OVERVIEW
Idera has two lead candidates in development for the treatment of autoimmune diseases:
- IMO-3100, an antagonist of TLRs 7 and 9, is in clinical development for psoriasis.
- IMO-8400, an antagonist of TLRs 7, 8, and 9, is in development for lupus.
Scientific Rationale
A characteristic of autoimmune and inflammatory diseases such as psoriasis and lupus is the production of aberrant complexes that contain host RNA or DNA and lead to immune to immune system responses. These abnormal complexes activate TLRs 7, 8, and 9 and induce multiple cytokines and signaling cascades that can further exacerbate disease.
Our scientific rationale is to block interaction of the aberrant complexes in autoimmune diseases with TLRs 7, 8, and 9, thereby inhibiting the induction of cytokines and signaling cascades rather than block the activity of any one specific cytokine. In preclinical models of autoimmune diseases, including psoriasis, lupus, and rheumatoid arthritis, our TLR antagonists have been shown to inhibit Th1, Th17 and inflammasome pathways. (Graphic Representation) The TLR antagonists suppressed disease-associated cytokines such as TNF-α, IL-12, IL-6, and IL-17. We believe the key advantage of our approach is the ability to block disease-associated induction of immune responses and thereby inhibit the production of multiple cytokines without affecting the activity of normal levels of cytokines.
About the Phase 2 Trial of IMO-3100 in Patients with Moderate to Severe Plaque Psoriasis
The Phase 2 trial was a randomized, double-blind, placebo-controlled trial of IMO-3100 in patients with moderate-to-severe plaque psoriasis. In the trial, 44 patients were randomized to receive IMO-3100 monotherapy at 0.16 or 0.32 mg/kg or placebo by subcutaneous injection once weekly for four weeks with four weeks of follow-up. Assessments of safety were performed throughout the treatment and follow-up periods. Multiple parameters were monitored to assess the clinical activity of IMO-3100, including Psoriasis Area Severity Index (PASI), mean focal psoriasis severity and Physician Global Assessment (PGA) scores. In addition to the clinical assessments, biopsies of psoriasis plaques were evaluated for treatment-related changes in epidermal thickness and immune cell infiltrates consistent with the intended mechanism of action. Patients were enrolled at eleven sites in the United States.
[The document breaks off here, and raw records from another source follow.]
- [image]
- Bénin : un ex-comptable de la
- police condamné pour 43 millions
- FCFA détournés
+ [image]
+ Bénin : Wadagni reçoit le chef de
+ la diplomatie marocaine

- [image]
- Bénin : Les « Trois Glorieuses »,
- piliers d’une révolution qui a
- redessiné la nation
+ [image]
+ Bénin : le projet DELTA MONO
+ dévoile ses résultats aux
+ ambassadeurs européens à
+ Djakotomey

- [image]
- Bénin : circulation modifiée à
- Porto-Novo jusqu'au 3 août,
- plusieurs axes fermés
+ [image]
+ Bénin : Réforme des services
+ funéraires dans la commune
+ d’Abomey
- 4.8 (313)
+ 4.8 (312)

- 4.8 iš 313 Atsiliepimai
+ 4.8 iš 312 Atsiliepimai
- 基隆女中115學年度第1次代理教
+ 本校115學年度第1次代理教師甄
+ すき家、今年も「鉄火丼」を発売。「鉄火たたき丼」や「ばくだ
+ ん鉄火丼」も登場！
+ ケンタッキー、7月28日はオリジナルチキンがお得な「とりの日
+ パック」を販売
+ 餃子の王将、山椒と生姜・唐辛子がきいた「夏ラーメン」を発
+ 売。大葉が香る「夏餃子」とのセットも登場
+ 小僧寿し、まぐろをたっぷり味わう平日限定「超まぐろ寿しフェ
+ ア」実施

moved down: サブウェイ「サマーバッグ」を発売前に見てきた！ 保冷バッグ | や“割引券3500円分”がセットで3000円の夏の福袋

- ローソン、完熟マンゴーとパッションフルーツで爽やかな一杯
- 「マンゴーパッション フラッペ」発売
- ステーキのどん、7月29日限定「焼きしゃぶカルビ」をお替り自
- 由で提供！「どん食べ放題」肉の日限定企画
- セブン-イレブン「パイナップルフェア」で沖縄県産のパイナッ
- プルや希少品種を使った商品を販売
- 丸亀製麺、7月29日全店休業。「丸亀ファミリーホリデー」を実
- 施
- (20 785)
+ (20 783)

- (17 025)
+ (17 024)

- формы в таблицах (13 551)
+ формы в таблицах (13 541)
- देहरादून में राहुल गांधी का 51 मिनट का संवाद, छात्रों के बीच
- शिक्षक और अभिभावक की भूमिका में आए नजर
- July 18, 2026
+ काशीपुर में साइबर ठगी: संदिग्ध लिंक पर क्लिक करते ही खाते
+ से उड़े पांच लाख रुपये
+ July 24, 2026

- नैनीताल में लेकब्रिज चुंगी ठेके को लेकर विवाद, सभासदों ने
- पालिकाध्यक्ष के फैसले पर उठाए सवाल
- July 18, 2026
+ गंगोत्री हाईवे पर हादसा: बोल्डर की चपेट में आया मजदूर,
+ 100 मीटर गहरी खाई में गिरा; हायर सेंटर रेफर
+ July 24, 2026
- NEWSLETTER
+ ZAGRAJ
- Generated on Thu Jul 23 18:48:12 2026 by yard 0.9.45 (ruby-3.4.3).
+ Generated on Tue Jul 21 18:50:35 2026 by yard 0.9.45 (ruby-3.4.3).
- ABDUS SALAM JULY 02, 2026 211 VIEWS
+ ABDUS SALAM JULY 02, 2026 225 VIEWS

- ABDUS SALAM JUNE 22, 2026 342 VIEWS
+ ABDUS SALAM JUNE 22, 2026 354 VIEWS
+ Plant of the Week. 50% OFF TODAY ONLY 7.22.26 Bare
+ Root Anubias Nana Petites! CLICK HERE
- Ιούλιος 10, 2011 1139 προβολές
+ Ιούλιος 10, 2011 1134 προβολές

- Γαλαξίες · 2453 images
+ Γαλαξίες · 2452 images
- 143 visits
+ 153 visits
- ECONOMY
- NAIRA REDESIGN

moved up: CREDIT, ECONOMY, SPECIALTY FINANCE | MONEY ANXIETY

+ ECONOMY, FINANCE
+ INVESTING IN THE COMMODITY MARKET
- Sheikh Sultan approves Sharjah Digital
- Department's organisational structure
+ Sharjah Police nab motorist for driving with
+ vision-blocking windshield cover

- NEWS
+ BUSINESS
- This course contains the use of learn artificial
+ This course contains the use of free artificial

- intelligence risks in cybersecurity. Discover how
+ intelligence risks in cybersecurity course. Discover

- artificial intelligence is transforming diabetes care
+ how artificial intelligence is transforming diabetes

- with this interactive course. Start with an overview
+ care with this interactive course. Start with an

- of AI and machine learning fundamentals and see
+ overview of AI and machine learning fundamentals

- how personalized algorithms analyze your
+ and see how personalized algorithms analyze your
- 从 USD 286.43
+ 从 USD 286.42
In May 2013, the company announced the data from the Phase 2 trial, presented at the 2013 International Investigative Dermatology meeting.(Press Release)(Presentation)
Idera previously has completed Phase 1 clinical trials of IMO-3100 in healthy subjects. In these studies, IMO-3100 was well-tolerated at the doses studied and showed target engagement of TLR7 and TLR9. (Presentation) (Presentation)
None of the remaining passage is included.